Leonard, certi amori fanno dei giri immensi e poi ritornano?

"Di quale amore parliamo (ride, ndr)?"

Quello per Firenze...

"Beh, è così. Da piccolo andavo e venivo dalla Sierra Leone perché mamma Daniela era insegnante di matematica. Ho frequentato le scuole tra Firenze e l’Africa. Poi ho messo radici qui, una parentesi a Cisterna di Latina. E ora eccomi di nuovo nella Culla del Rinascimento: a Firenze mi sento a casa, è la mia città. Da febbraio dell’anno scorso sono tornato a vivere a Campo di Marte con il mio piccolo Leon e sua mamma, Veronica, la mia fantastica compagna. Grazie a lei ho preso in gestione la palestra di via della Loggetta, a trecento metri dall’Esselunga del Gignoro. Lei è la presidente dell’associazione dilettantistica, si occupa di tutte le pratiche amministrative, è un vero pilastro".

Alla ’Bundu Boxe’ si è riformata la coppia allievo-maestro...

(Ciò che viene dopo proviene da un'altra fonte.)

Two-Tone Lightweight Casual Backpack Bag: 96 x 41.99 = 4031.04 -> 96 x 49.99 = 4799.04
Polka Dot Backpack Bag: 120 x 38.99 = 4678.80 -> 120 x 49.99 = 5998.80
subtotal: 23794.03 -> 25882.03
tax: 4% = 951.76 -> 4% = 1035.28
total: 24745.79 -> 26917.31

"Sì, con Alessandro Boncinelli, mio primo e unico maestro, non ci siamo mai persi di vista. Da tempo mi proponeva quest’idea e appena è capitata l’occasione giusta ci siamo ritrovati. Stavolta, però, insegno anche io! Abbiamo una cinquantina di ragazzi, tanti amatori ma anche una quindicina di giovani agonisti. E tante ragazze. Organizziamo vari corsi e lezioni su più orari, devo conciliare anche gli impegni come collaboratore tecnico della nazionale italiana di pugilato".

Si rivede nei ragazzini che allena?

"In alcuni vedo del potenziale, la voglia di fare, arrivare. Mettersi alla prova. Quella ’garra’ che avevo anch’io. Anche se ho iniziato questo sport solo per cercare nuovi amici".

Ci spiega?

"Avevo sedici anni, da poco ci eravamo trasferiti definitivamente a Firenze, a Campo di Marte. Non conoscevo nessuno, ero un ragazzino molto calmo, non amavo mettermi in mostra. Così mia mamma mi accompagnò alla palestra del quartiere, quella del palazzetto dello sport, il Mandela Forum. Feci così il mio ingresso all’Apf, l’Accademia Pugilistica Fiorentina dove sono rimasto finché non ho smesso di combattere".

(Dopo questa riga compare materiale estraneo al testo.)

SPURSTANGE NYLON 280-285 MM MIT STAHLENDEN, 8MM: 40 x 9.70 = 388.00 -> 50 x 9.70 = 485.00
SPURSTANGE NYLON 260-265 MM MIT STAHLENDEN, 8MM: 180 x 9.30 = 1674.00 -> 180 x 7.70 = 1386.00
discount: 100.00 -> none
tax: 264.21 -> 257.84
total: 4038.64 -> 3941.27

Cosa rappresenta per lei la boxe?

"Una filosofia di vita. Il pugilato mi ha formato, fatto crescere e diventare uomo. In palestra s’imparano i valori dello sport: il rispetto per l’avversario e per il maestro, la dedizione, disciplina e costanza nell’allenamento, ovvero il sacrificio. Ma anche l’imparare a porsi sempre nuovi obiettivi, sia fisici che mentali. E poi si fa gruppo e magari la sera si va tutti insieme a mangiare una pizza".

Il pugilato spesso viene percepito come uno sport violento. Lei cosa ne pensa?

"Non è assolutamente vero. In realtà è uno sport di contatto con regole e protezioni che mirano a minimizzare i rischi. Certi falli che si vedono sui campi da calcio sono più ’duri’ e scorretti degli scambi di colpi che ci possono essere sul ring. Ci sono ancora pregiudizi intorno alla boxe: è violento, è per maschi, è per persone aggressive. Tutte bugie, tanto che la palestra è frequentata sia da avvocati, dottori e imprenditori sia da giovani che sognano di salire sul ring".

Il momento più bello della sua carriera?

"Il Mondiale è la massima ambizione di qualsiasi pugile. Ma la mia soddisfazione più grande è stata la vittoria del campionato italiano dei pesi welter, avevo 17 anni. È stato bellissimo anche quando ho indossato la prima cintura europea, il 4 novembre 2011 davanti a tutta Firenze".

E Las Vegas (sconfitto da Keith Thurman nell’assalto al titolo mondiale, ndr)?

"Las Vegas, dove i sogni muoiono all’alba? Un’avventura fantastica, ho ricordi che ancora mi fanno venire la pelle d’oca. Ma c’è anche un piccolo piccolo rimpianto di non esserci arrivato prima o più convinto. A pensarci bene, però, tutta la carriera è stata un’avventura fantastica".